→ Task statement:
The reply should hold only the lines from the one with "Förlovningsring i Titan, 65: 3" through the end of the data, each given exactly.

→ Data shown:
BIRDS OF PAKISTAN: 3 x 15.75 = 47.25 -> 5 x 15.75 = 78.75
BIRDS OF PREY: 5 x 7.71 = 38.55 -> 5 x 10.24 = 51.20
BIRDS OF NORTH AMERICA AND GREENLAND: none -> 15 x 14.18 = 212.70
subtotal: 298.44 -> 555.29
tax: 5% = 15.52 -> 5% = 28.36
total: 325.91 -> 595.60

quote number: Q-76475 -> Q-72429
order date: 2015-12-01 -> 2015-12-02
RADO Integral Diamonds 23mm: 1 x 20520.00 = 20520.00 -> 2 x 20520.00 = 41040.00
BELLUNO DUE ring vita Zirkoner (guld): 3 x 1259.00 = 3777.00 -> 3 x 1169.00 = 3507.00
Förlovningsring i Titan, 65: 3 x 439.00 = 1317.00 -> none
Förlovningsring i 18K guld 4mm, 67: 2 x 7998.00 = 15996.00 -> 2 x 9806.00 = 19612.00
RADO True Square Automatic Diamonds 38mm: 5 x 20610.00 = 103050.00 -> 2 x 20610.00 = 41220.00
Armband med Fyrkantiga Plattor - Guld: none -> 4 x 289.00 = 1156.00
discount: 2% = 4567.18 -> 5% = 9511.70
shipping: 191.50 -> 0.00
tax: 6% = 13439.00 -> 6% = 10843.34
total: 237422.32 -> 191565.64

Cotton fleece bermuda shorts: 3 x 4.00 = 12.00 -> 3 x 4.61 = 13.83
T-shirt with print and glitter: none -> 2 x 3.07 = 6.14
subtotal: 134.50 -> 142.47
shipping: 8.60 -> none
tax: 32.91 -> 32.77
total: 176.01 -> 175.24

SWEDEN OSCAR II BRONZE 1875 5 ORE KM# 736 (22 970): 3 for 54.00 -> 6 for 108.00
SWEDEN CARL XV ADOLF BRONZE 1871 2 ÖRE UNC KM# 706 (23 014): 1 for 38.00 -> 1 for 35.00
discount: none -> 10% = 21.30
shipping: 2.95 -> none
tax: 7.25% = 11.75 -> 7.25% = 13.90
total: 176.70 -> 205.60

→ Worked solution:
Förlovningsring i Titan, 65: 3 x 439.00 = 1317.00 -> none
Förlovningsring i 18K guld 4mm, 67: 2 x 7998.00 = 15996.00 -> 2 x 9806.00 = 19612.00
RADO True Square Automatic Diamonds 38mm: 5 x 20610.00 = 103050.00 -> 2 x 20610.00 = 41220.00
Armband med Fyrkantiga Plattor - Guld: none -> 4 x 289.00 = 1156.00
discount: 2% = 4567.18 -> 5% = 9511.70
shipping: 191.50 -> 0.00
tax: 6% = 13439.00 -> 6% = 10843.34
total: 237422.32 -> 191565.64

Cotton fleece bermuda shorts: 3 x 4.00 = 12.00 -> 3 x 4.61 = 13.83
T-shirt with print and glitter: none -> 2 x 3.07 = 6.14
subtotal: 134.50 -> 142.47
shipping: 8.60 -> none
tax: 32.91 -> 32.77
total: 176.01 -> 175.24

SWEDEN OSCAR II BRONZE 1875 5 ORE KM# 736 (22 970): 3 for 54.00 -> 6 for 108.00
SWEDEN CARL XV ADOLF BRONZE 1871 2 ÖRE UNC KM# 706 (23 014): 1 for 38.00 -> 1 for 35.00
discount: none -> 10% = 21.30
shipping: 2.95 -> none
tax: 7.25% = 11.75 -> 7.25% = 13.90
total: 176.70 -> 205.60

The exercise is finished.